4. The god of song and music. We find him in the Iliad (i. 603) delighting the immortal gods with his play on the phorminx during their repast ; and the Homeric bards derived their art of song either from Apollo or the Muses. (Od. viii. 488, with Eustath.) Later traditions ascribed to Apollo even the invention of the flute and lyre (Callim. Hymn. in Del. 253; Plut. de Mus.), while the more common tradition was, that he received the lyre from Hermes. Ovid Heroid. xvi. 180) makes Apollo build the walls of Troy by playing on the lyre, as Amphion did the walls of Thebes. Respecting his musical contests, see Marsyas.

5. The god who protects the flocks and cattle (nomios Deos, from nomos or nomê, a meadow or pasture land). Homer (Il. ii. 766) says, that Apollo reared the swift steeds of Eumelus Pheretiades in Pieria, and according to the Homeric hymn to Hermes (22, 70, &c.) the herds of the gods fed in Pieria under the care of Apollo. At the command of Zeus, Apollo guarded the cattle of Laomedon in the valleys of mount Ida. (ll. xxi. 488.) There are in Homer only a few allusions to this feature in the character of Apollo, but in later writers it assumes a very prominent form (Pind. Pyth. ix. 114; Callim. Hymn. in Apoll. 50, &c.); and in the story of Apollo tending the flocks of Admetus at Pherae in Thessaly, on the banks of the river Amphrysus, the idea reaches its height. (Apollod. i. 9. &sec; 15; Eurip. Alcest. 8; Tibull. ii. 3. 11; Virg. Georg. iii. 2.)

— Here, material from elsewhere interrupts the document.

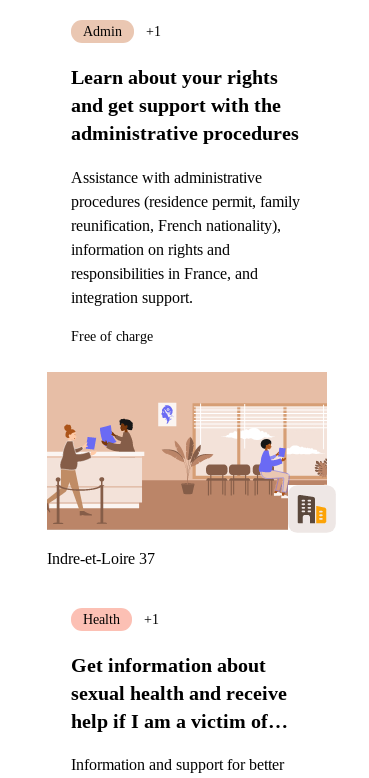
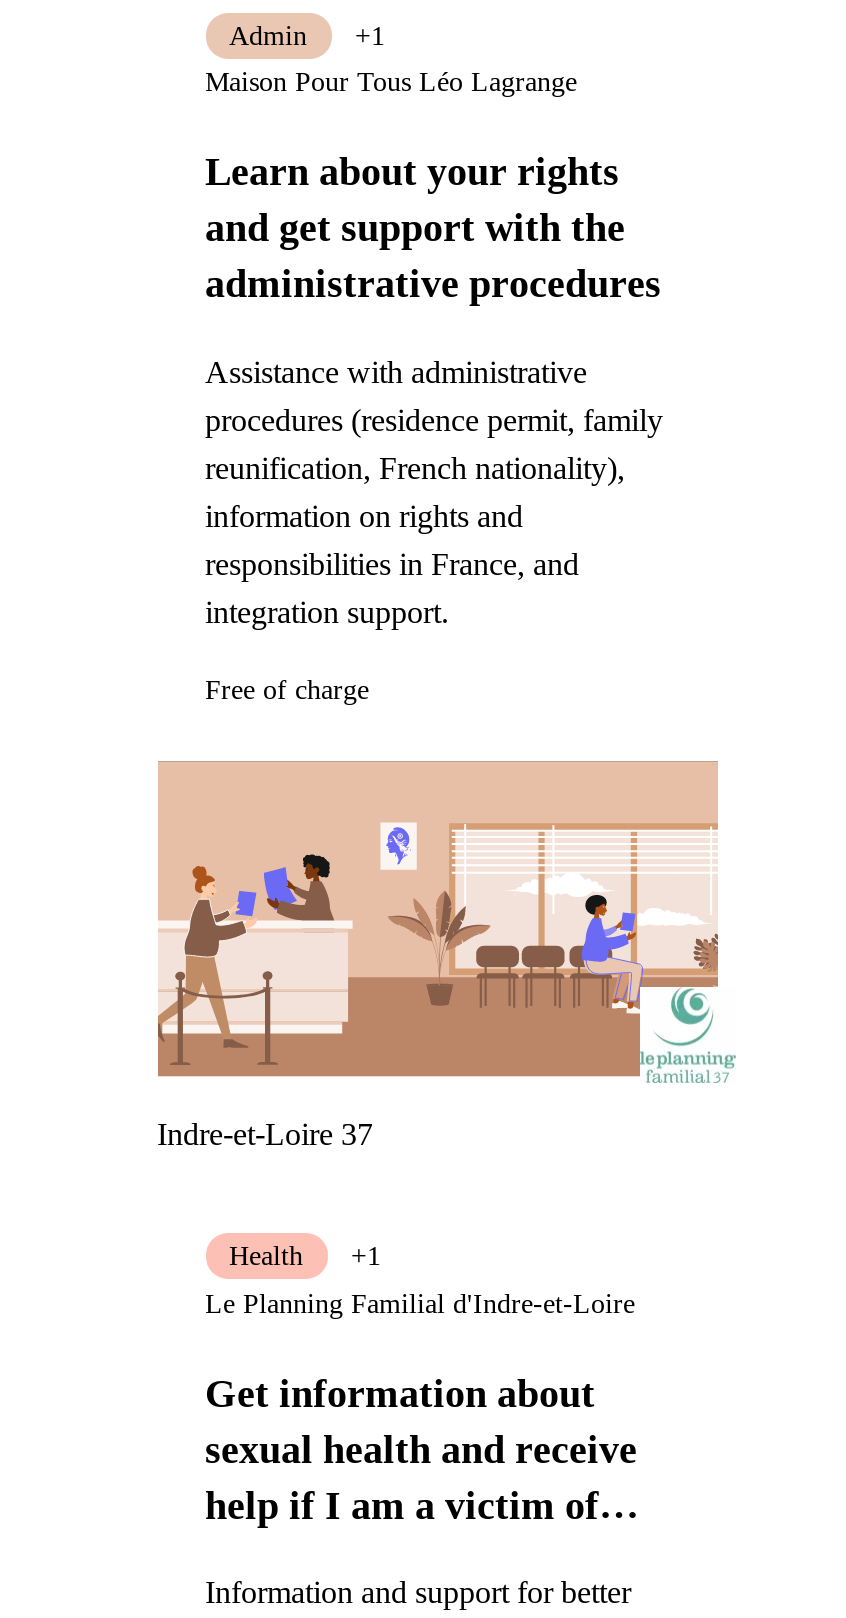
+ Maison Pour Tous Léo Lagrange

- [image]
+ [image]

+ Le Planning Familial d'Indre-et-Loire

6. The god who delights in the foundation of towns and the establishment of civil constilutions. His assistance in the building of Troy was mentioned above; respecting his aid in raising the walls of Megara. Pindar (Pyth. v. 80) calls Apollo the archêgetês, or the leader of the Dorians in their migration to Peloponnesus; and this idea, as well as the one that he delighted in the foundation of cities. seems to be intimately connected with the circumstance, that a town or a colony was never founded by the Greeks without consulting an oracle of Apollo, so that in every case he became, as it were, their spiritual leader. The epithets ktistês and oikistês (see Böckh, ad Pind. l.e.) refer to this part in the character of Apollo.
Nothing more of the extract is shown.